→ PROBLEM DESCRIPTION
For this listing, reproduce the line with "none -> <div><span>#", the line with "text: https://www.jetbrains.com/help/pycharm/ ->", and the lines between, exactly as they stand. Leave out pictures and all other lines.

→ PROVIDED MATERIAL
════════════════
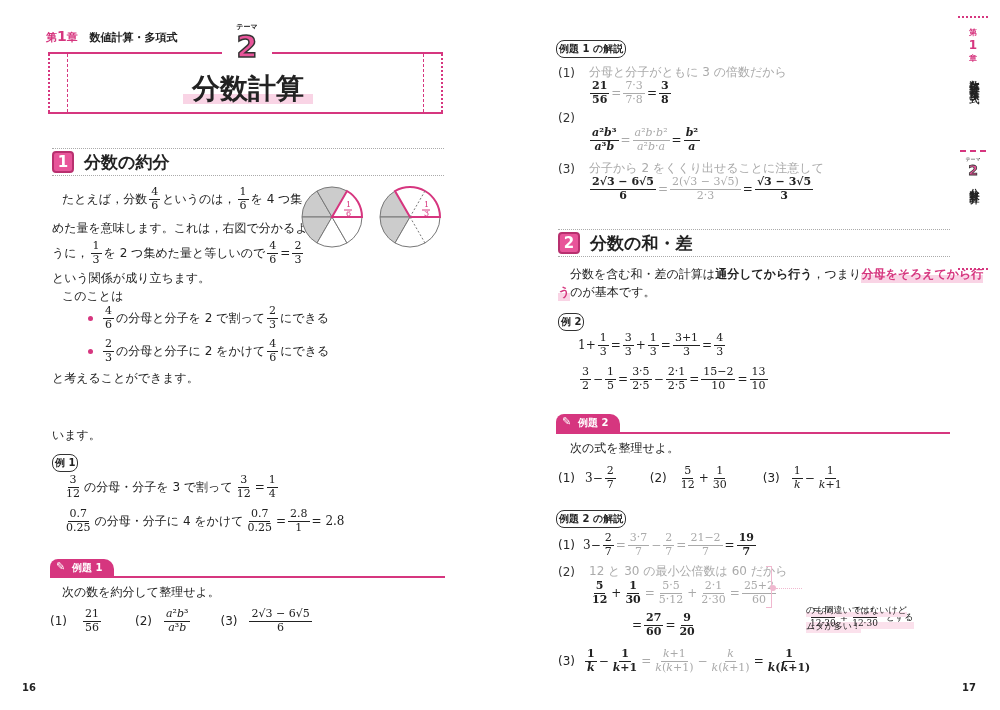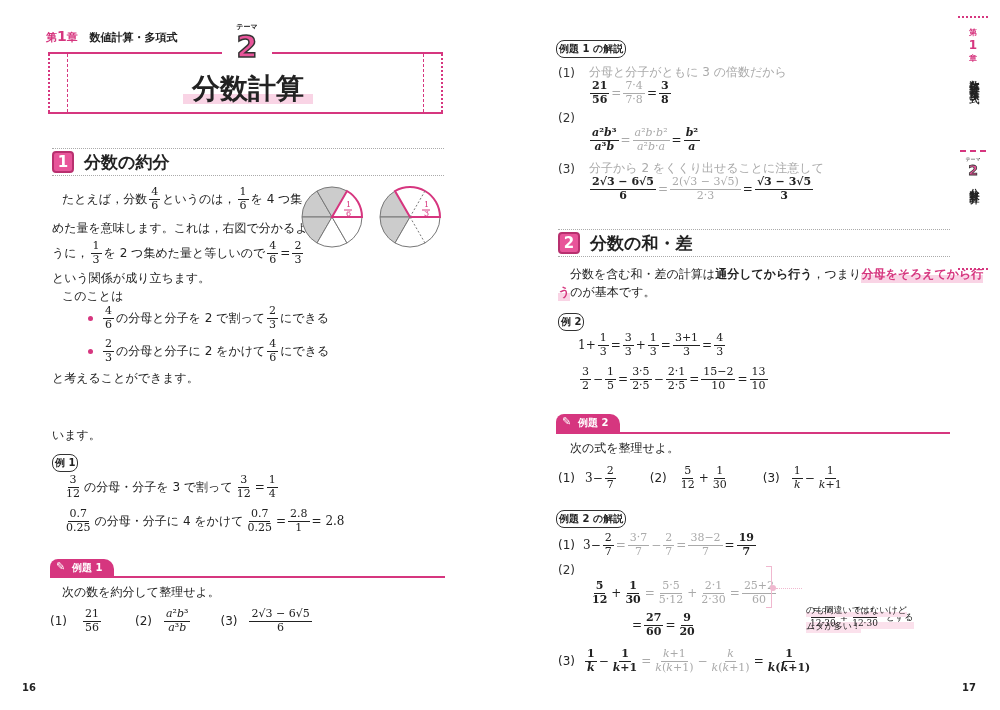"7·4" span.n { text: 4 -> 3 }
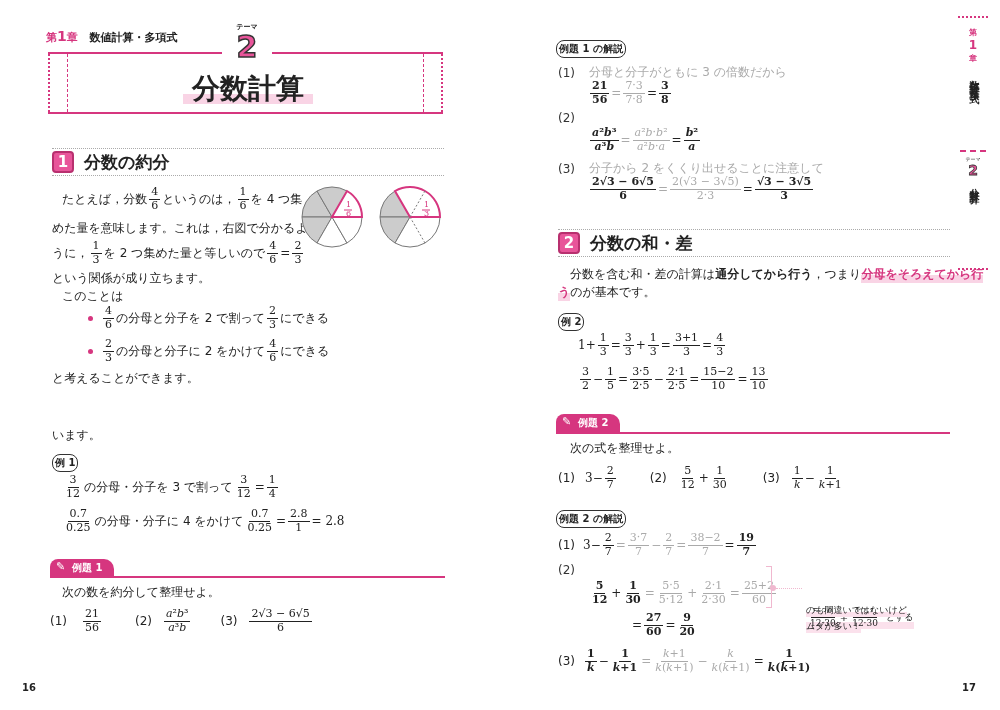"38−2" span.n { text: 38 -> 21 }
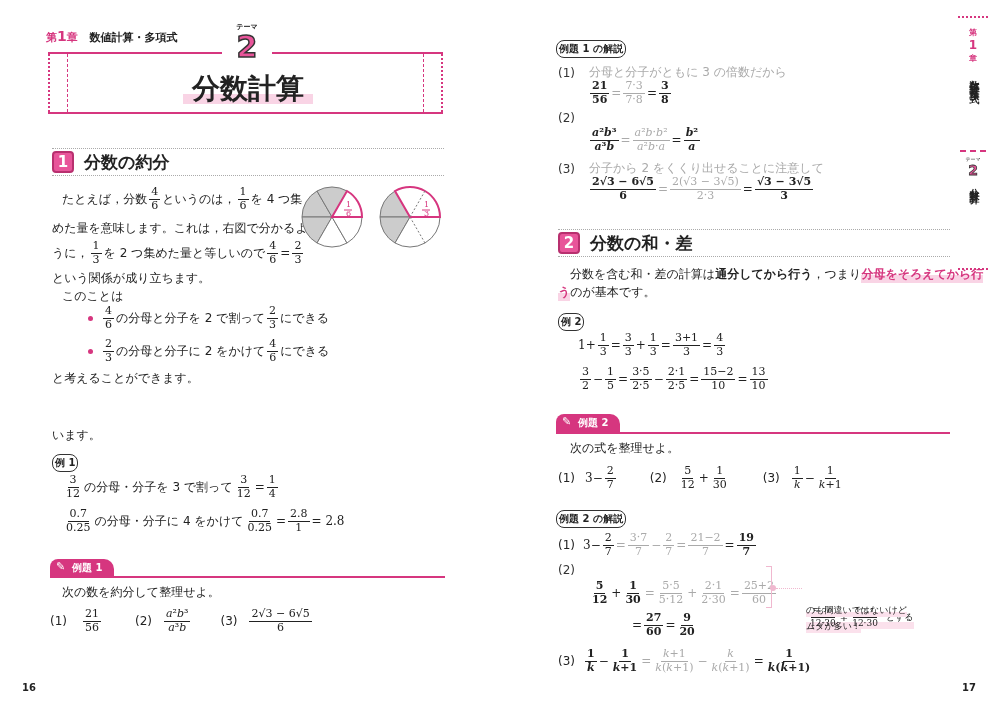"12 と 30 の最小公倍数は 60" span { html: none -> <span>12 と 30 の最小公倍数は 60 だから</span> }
════════════════
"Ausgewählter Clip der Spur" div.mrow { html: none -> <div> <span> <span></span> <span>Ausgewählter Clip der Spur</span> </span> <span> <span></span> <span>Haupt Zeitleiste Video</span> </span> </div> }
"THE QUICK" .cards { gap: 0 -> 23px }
════════════════
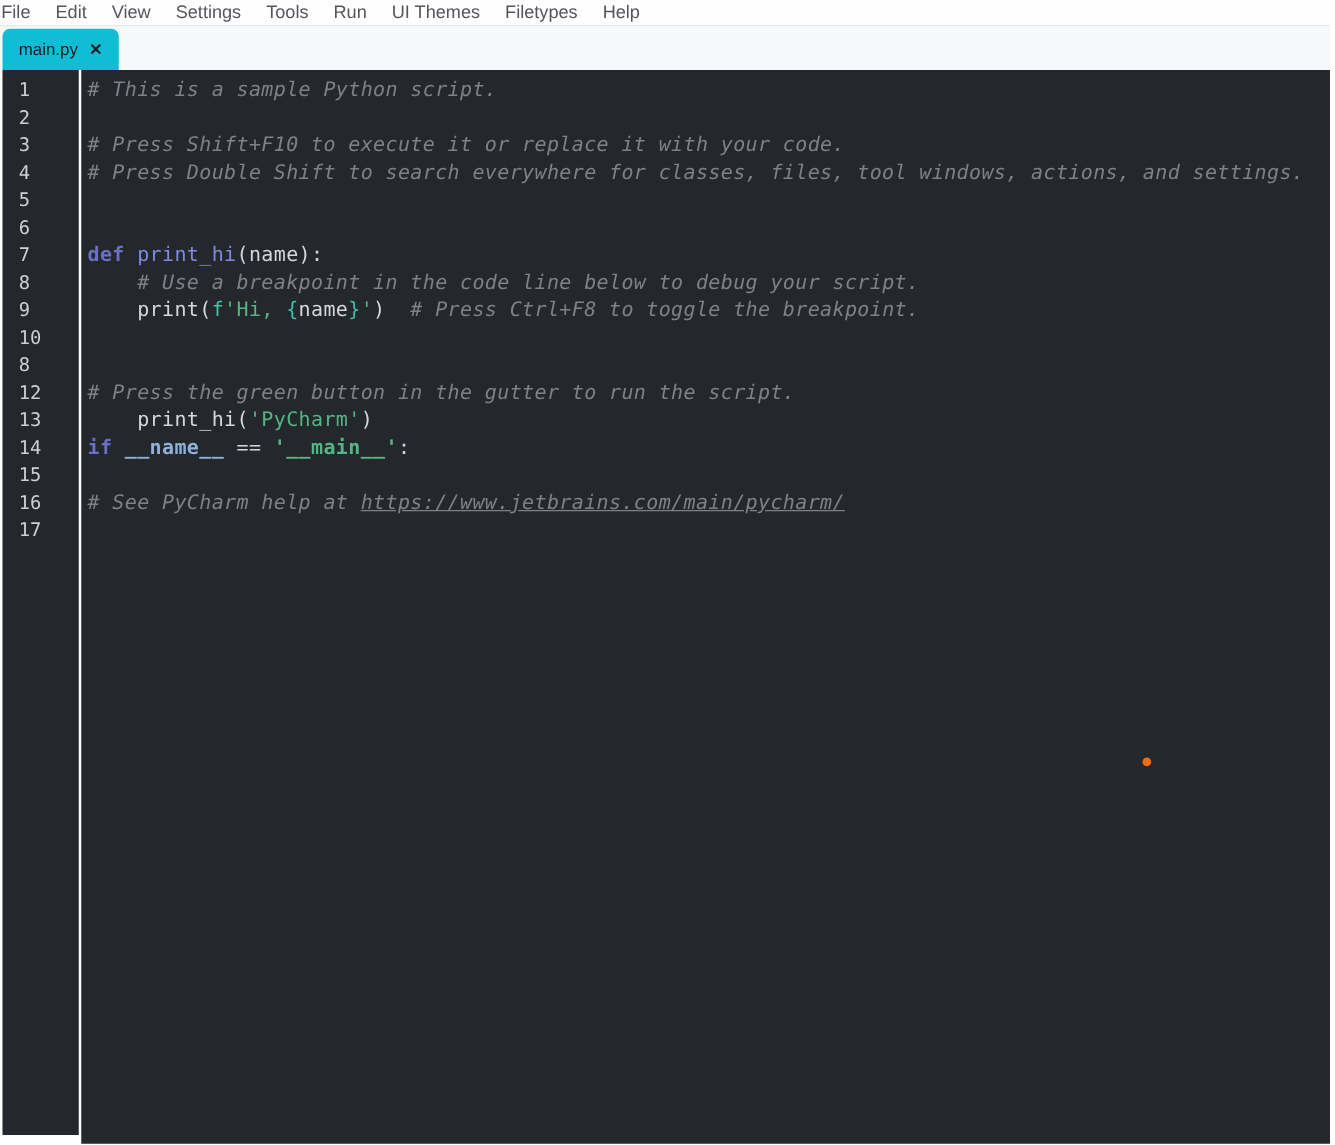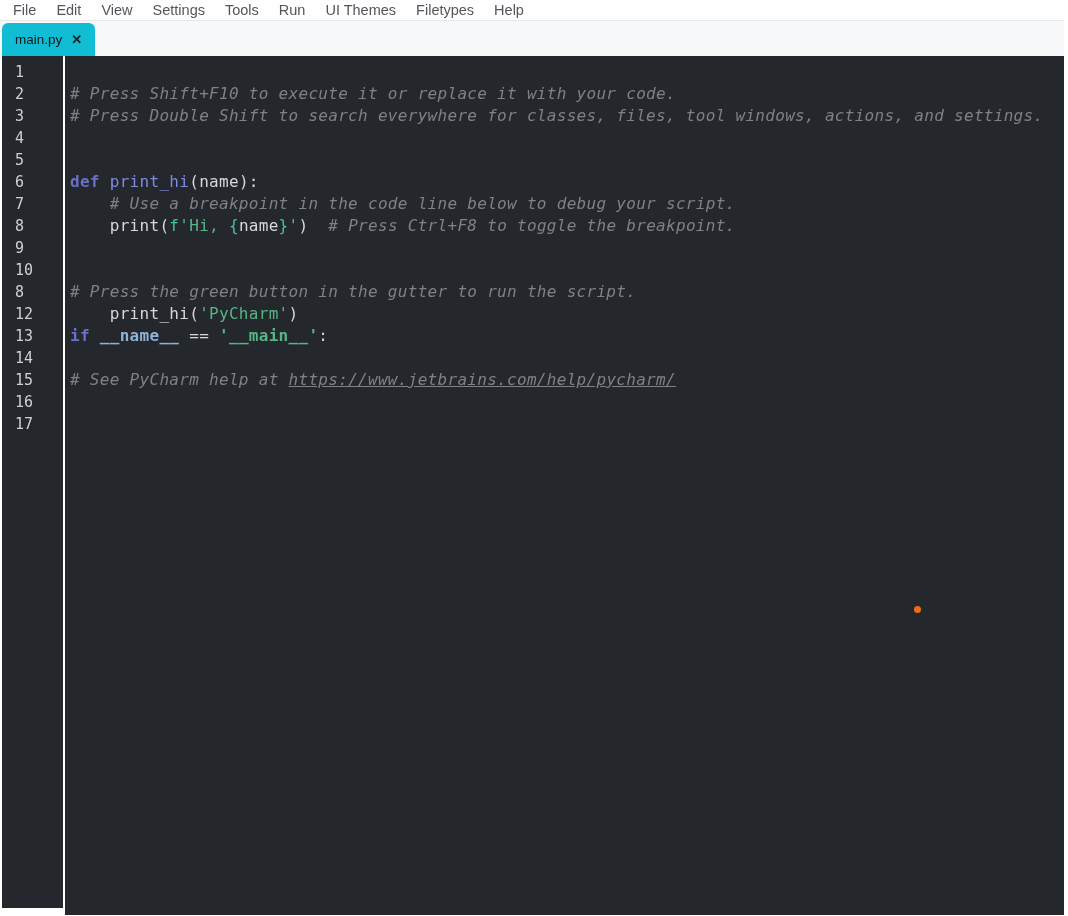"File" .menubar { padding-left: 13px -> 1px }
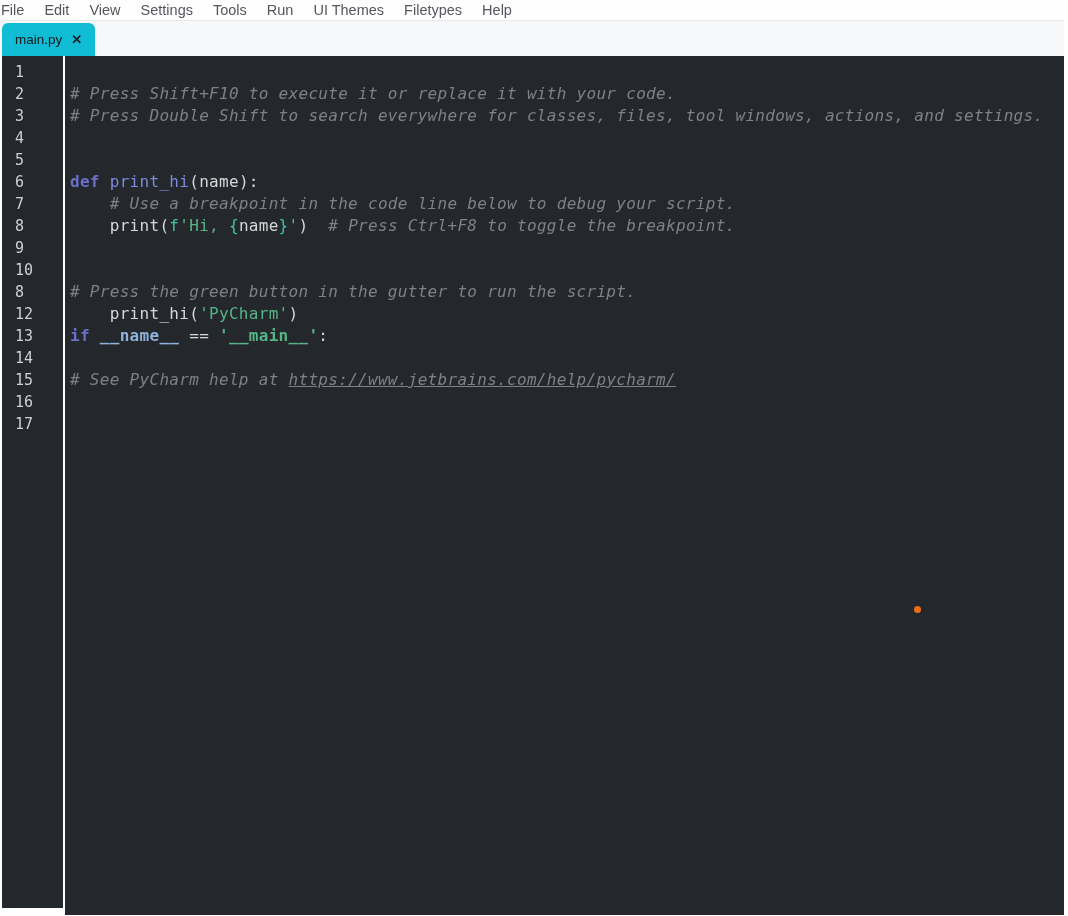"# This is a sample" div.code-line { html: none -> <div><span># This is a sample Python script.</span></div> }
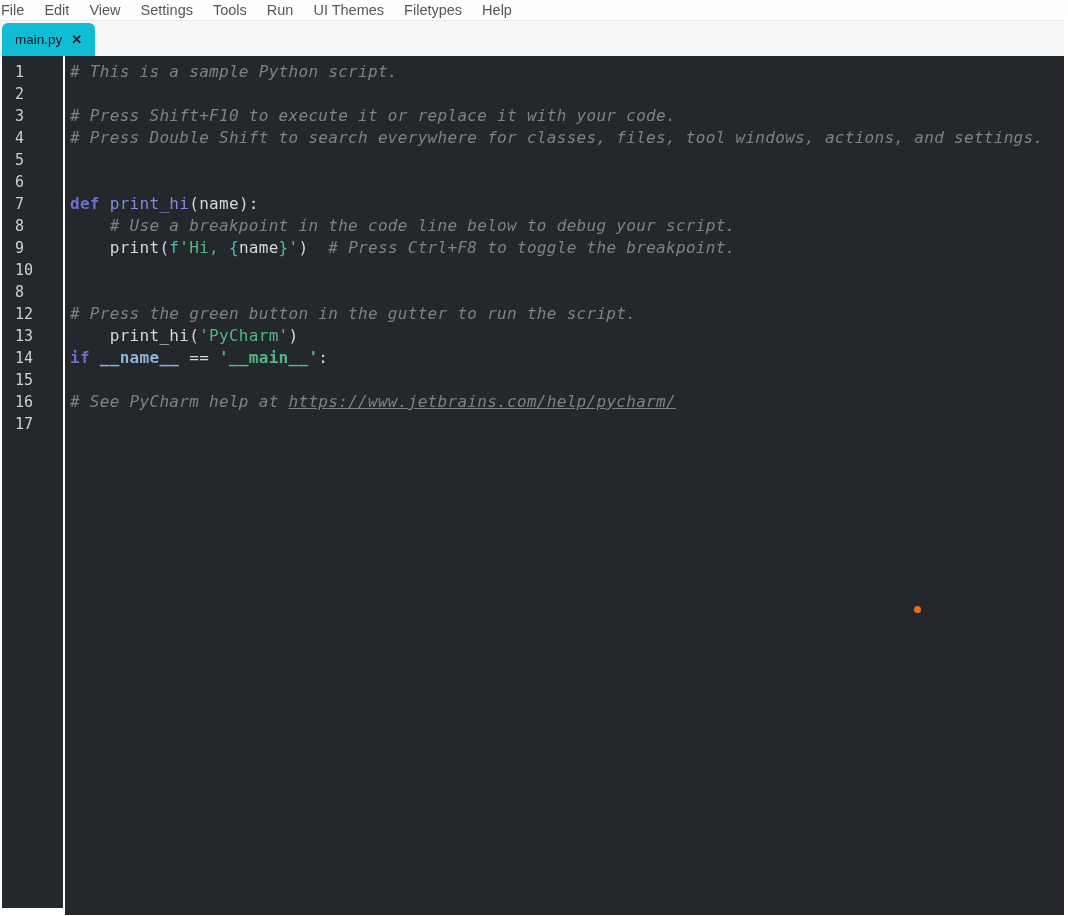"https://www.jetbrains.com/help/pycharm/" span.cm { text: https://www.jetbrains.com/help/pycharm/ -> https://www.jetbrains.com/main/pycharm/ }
════════════════
→ EXERCISE ANSWER
"# This is a sample" div.code-line { html: none -> <div><span># This is a sample Python script.</span></div> }
"https://www.jetbrains.com/help/pycharm/" span.cm { text: https://www.jetbrains.com/help/pycharm/ -> https://www.jetbrains.com/main/pycharm/ }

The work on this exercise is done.